Dr. Kuyper seems to think it highly amusing that the "worthy apostles of Johannesburg had been well thrashed."
When we find a European Dutchman, a man of letters, showing such animus in the examination of facts, one may judge of what the Boers are capable, ignorant and rough as they are, and inflated with the conviction that they are the elect people.
2.—Different modes of estimating bail.
We have seen that one of the objects of the meeting had been to protest against the arrests of Messrs. Dodd and Webb. These two gentlemen had been arrested as the organisers of an illegal meeting in the public market square, a public place, where no speeches had been made, but where the petition to the Queen had been openly read, before they had taken it to the British Vice-Consul. To obtain their release they had each to find sureties of £1,000, while Jones, Edgar's murderer, had been set at liberty on bail being found for £200 unpaid.
3.—The Uitlanders' Petition.
These proceedings only resulted in more signatures to the petition addressed to the Queen. When Sir Alfred Milner, March 28th, 1899, forwarded a copy to Mr. Chamberlain it contained 21,684 signatures. Sir Alfred Milner did not undertake to guarantee the authenticity of them all, but gave reasons for considering the greater number as bonâ fide.

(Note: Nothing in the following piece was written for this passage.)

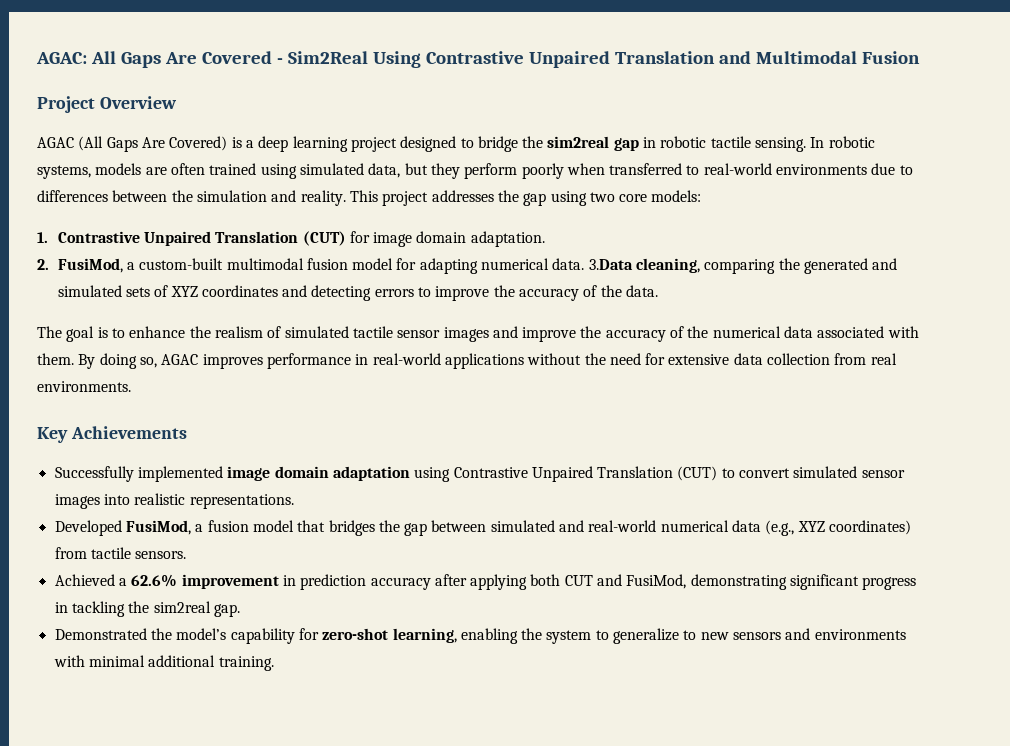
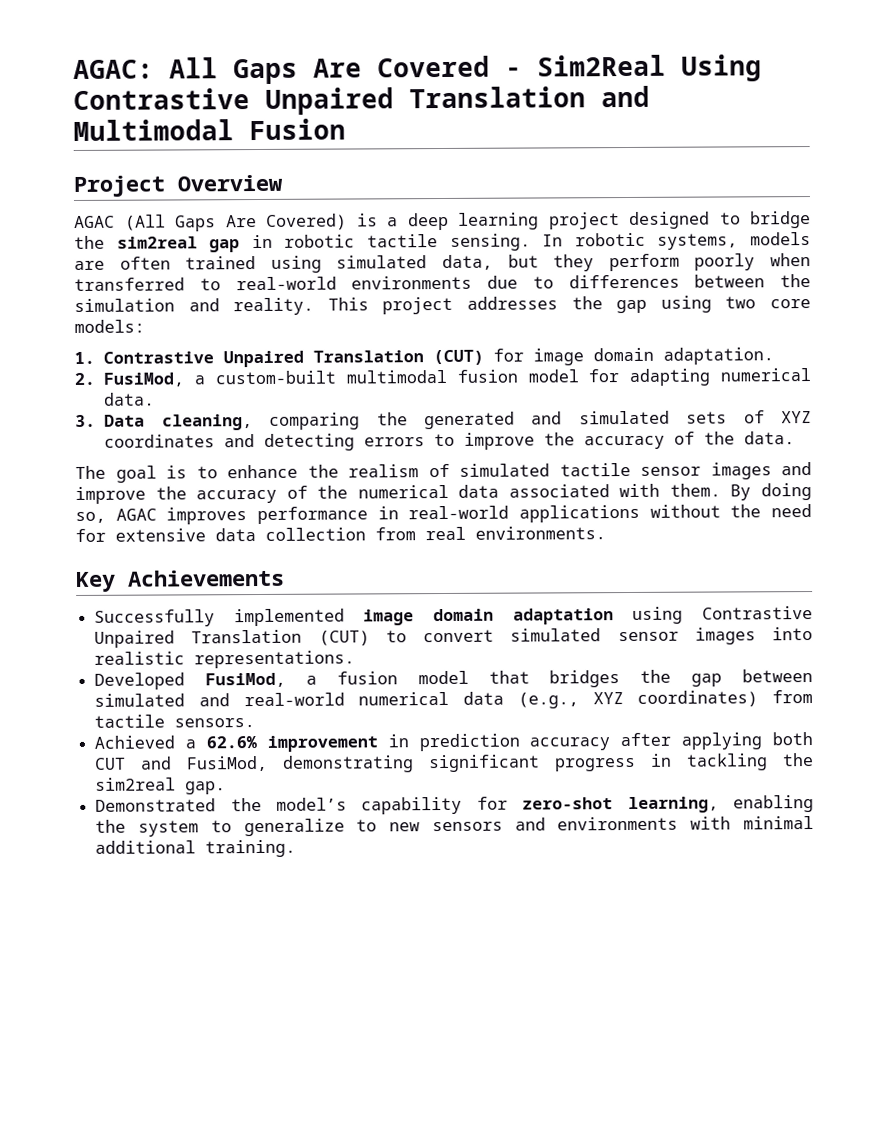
- 2. FusiMod, a custom-built multimodal fusion model for adapting numerical data. 3.Data cleaning, comparing the generated and simulated sets of XYZ coordinates and detecting errors to improve the accuracy of the data.
+ 2. FusiMod, a custom-built multimodal fusion model for adapting numerical data.
+ 3. Data cleaning, comparing the generated and simulated sets of XYZ coordinates and detecting errors to improve the accuracy of the data.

Mr. Wybergh in a letter of April 10th, to the British Vice-Consul, explains the measures that had been taken to collect and verify the signatures. They were such as to inspire confidence. He states that among the whole number, only 700 are of illiterate or coloured people; and adds, that after the dispatch of the petition 1,300 other signatures were sent in, thus raising the total to 23,000.
The Government of Pretoria, after a lapse of more than a month succeeded in raising a counter-petition addressed to itself, which, at first, it stated, contained 9,000 signatures; some time later, on the 30th of May, the British Government was informed that it numbered 23,000 signatures. Krüger wished to prove that he had at least the same number of partisans.
Only he had out-witted himself in the drawing up of this counter-petition. His signatories affirmed that security of property and individuals was assured in the Transvaal. Pangloss, himself, would not have gone so far.